Implementing lessons from 2021–2027: strengthen rights, participation and access
Reinstate and enforce enabling conditions: Enabling conditions are essential to ensure that EU Funds drive reform and innovation in social systems, not investment in outdated models. They ensure compliance with fundamental rights, including of people with disabilities, and require strategic frameworks promoting employment, gender equality, education and training, social and Roma inclusion, and health. To avoid inconsistent application, they need structural civil society involvement, stronger monitoring, and transparent enforcement. Their achievements should be fully preserved to ensure that EU funding continues to support fundamental rights, the implementation of the UN Convention on the Rights of Persons with Disabilities, and the Pillar.
Strengthen and mainstream the partnership principle across all EU funds: Legally required for shared management funds, the Partnership Principle has often been applied superficially. The next MFF should extend its implementation to all EU funding, including those under direct management, with meaningful and systematic participation of social actors and level of government through capacity-building, financial support, and multi-stakeholder fora.
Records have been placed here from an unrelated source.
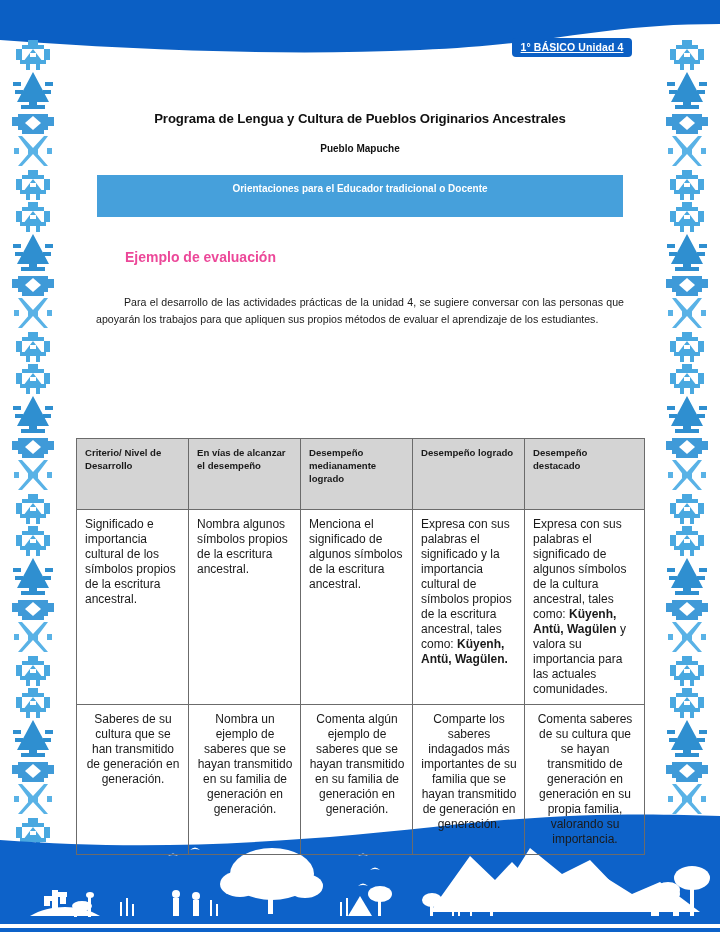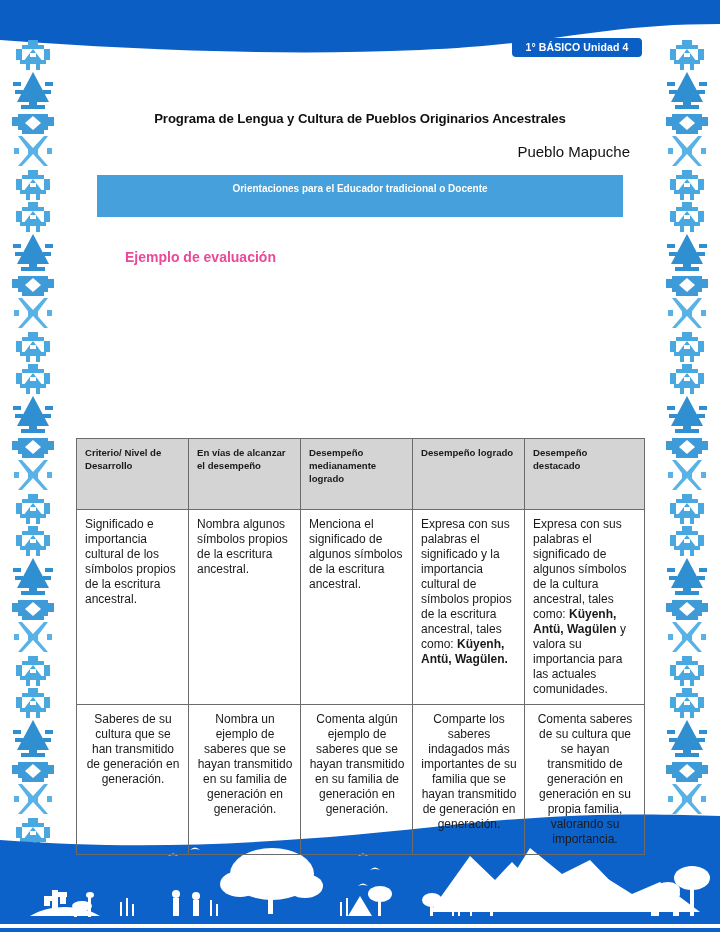--- a/index.html
+++ b/index.html
@@ -31,7 +31,7 @@
     position: absolute;
     top: 38px;
     left: 512px;
-    width: 130px;
+    width: 120px;
     height: 19px;
     background: #0b5fc4;
     border-radius: 4px;
@@ -43,6 +43,7 @@
     letter-spacing: 0.1px;
     z-index: 3;
     white-space: nowrap;
+    text-decoration: underline;
   }
 
   

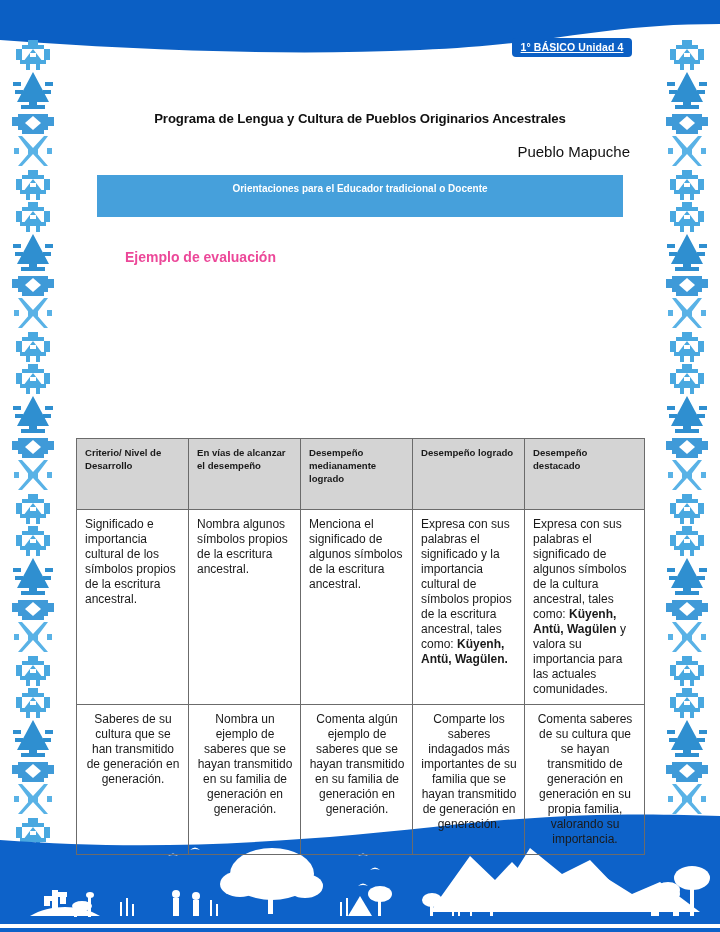--- a/index.html
+++ b/index.html
@@ -95,9 +95,9 @@
     top: 143px;
     left: 90px;
     width: 540px;
-    text-align: right;
-    font-size: 15px;
-    font-weight: normal;
+    text-align: center;
+    font-size: 10px;
+    font-weight: bold;
     color: #111111;
   }
 

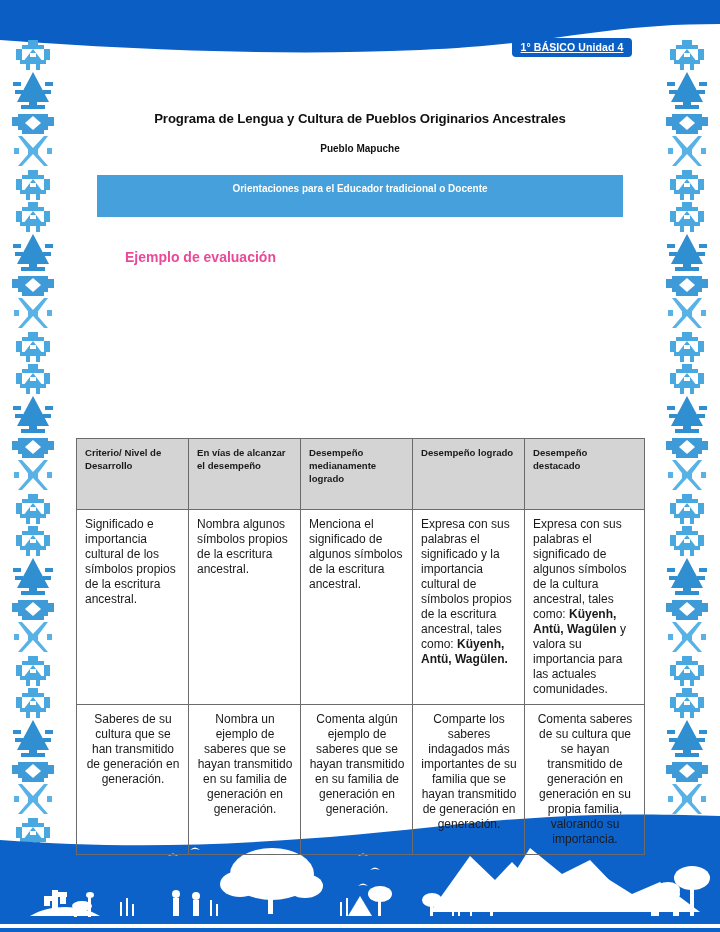--- a/index.html
+++ b/index.html
@@ -335,6 +335,7 @@
 
     <div class="section-heading">Ejemplo de evaluación</div>
 
+    <div class="para para-1">Para el desarrollo de las actividades prácticas de la unidad 4, se sugiere conversar con las personas que apoyarán los trabajos para que apliquen sus propios métodos de evaluar el aprendizaje de los estudiantes.</div>
 
     <table class="rubric">
       <colgroup>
This improves the impact of EU Funds by grounding them in local needs.
Improve access for small not-for-profit actors: Many of the most innovative social support organisations in Europe are small not-for-profit actors. Yet they face barriers to EU funding, exacerbated by the NRPP proposal merged funds, complex governance, and reduced social spending. For a better use of EU Funds, small actors and grassroots organisations need better support, including simpler procedures, lighter reporting, capacity-building (including national
helpdesks), stable pre-financing, and fair co-financing rules.